The visual style of CG is generally pedantic. All those details, all that versimilitude to reality pushes our efforts into the little things that used to be exaggerated out. What old masters used to distill down into an illusion of life we spend lionizing in replicating life. This is true from design down to motion and then on to rendering. Smooth trumps strong nearly every time. The realism of Cg has always been a siren song and all that fine twiddling makes the entire process achingly slow.

It doesn’t help either that we fill out the ranks of our studios with younger animators who have never benefited from apprenticing under an experienced animator as an assistant. Economics dictates that we need to fill out a good chunk of the staff with young animators right out of school or with less than 2 years working experience. The quick rise to full film animator status adds a kind of legitimacy to the workflow of the young animator, thus cutting short many advances in their development. After all, why should we bother learning to do things a better way? We’ve got our job at (insert big name studio here) already- seems good enough for us. But there’s a danger in this- the stagnation of learning only cements bad methodologies and as time passes these weaker methodologies become the new defacto “right way”. Youth by nature has a dismissive hubris toward age and experience. Sometimes this is good. Often times it is bad. Old knowledge is devalued or lost. I am convinced that if I had spent 2 or 3 years apprenticing under an experienced traditional animator that I’d be much further along in my skill than I am today. But these opportunities don’t even exist in CG and they are increasingly scarce anywhere in the world now.

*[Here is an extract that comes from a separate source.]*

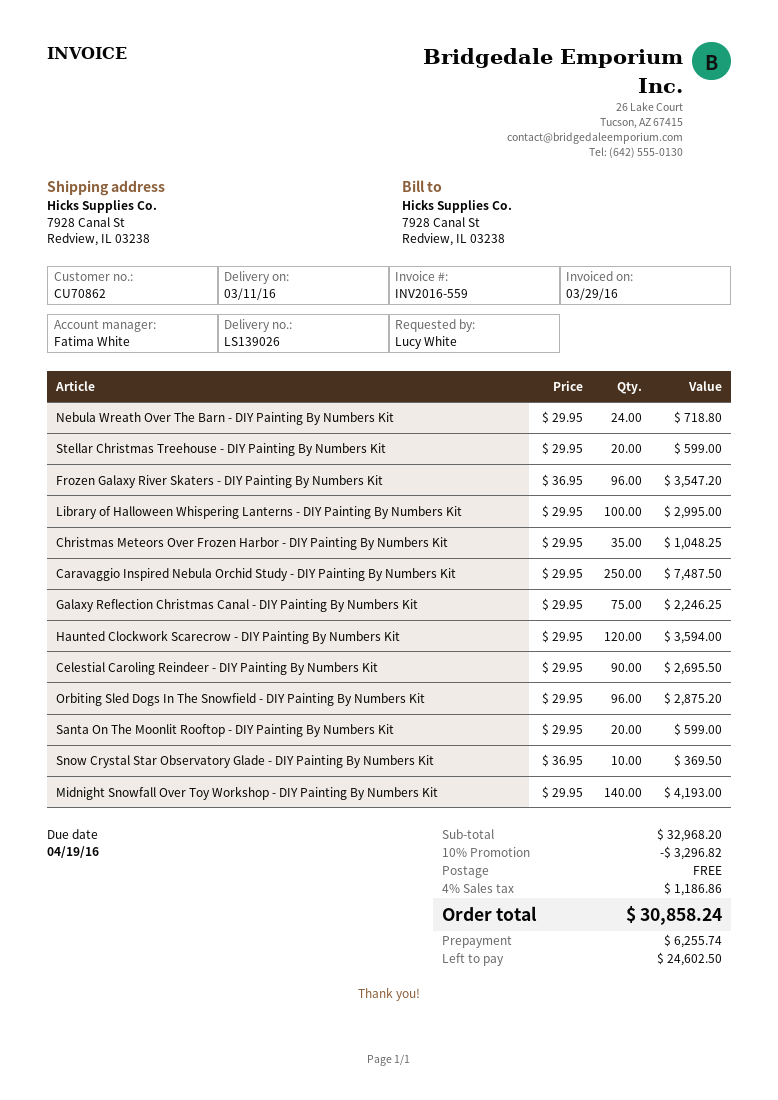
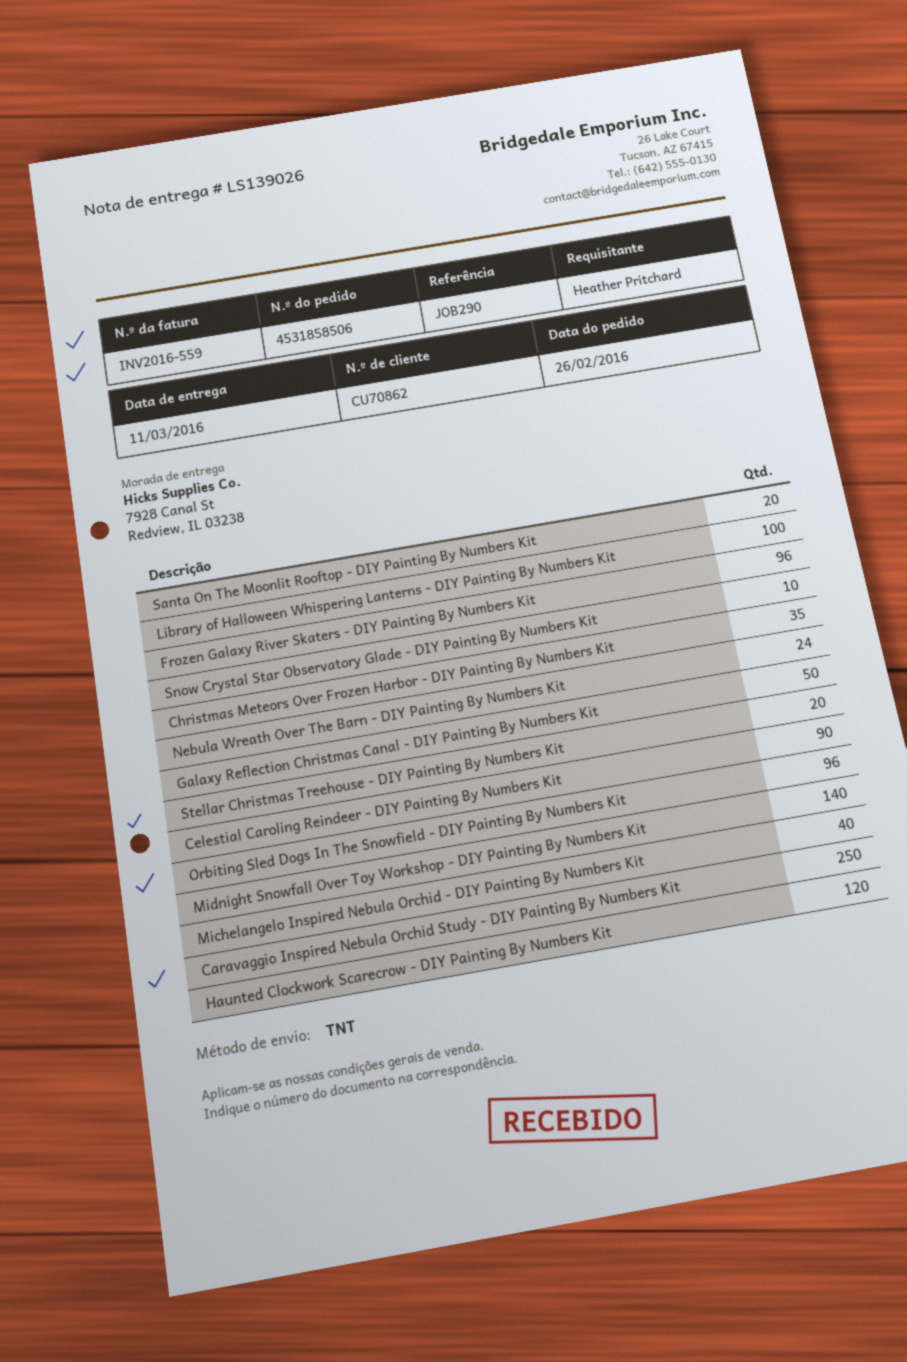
ordered by: Lucy White -> Heather Pritchard
Galaxy Reflection Christmas Canal - DIY Painting By Numbers Kit: 75 -> 50
Michelangelo Inspired Nebula Orchid - DIY Painting By Numbers Kit: none -> 40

Then there’s the endless noodling of CG animation. The “easiness” of change in CG is a trap. Animators noodle. Supervisors noodle. Directors noodle. Producers noodle. Executives noodle. In an effort for everybody to take part in the decision process nobody is decisive- so the work constantly gets reworked. There does come a point where continual tweaking makes a scene worse- not better. Sometimes a thing really is better the first or second time instead of the 8th, 9th or 20th time. Of course for that to be true you do kinda have to know what you’re doing. And just as often after a scene is noodled it’s not really any better- it’s just different. When I was a supervisor I always asked myself The note that I want to give to this animator about this scene- will it really make the scene better/clearer/funnier/stronger? Or will it just make it different in a way that is more like the way I would have done it? The former is a valid supervisory note. The latter is ego stroking and frustrating to the animator. We have far too much of the latter in the business these days.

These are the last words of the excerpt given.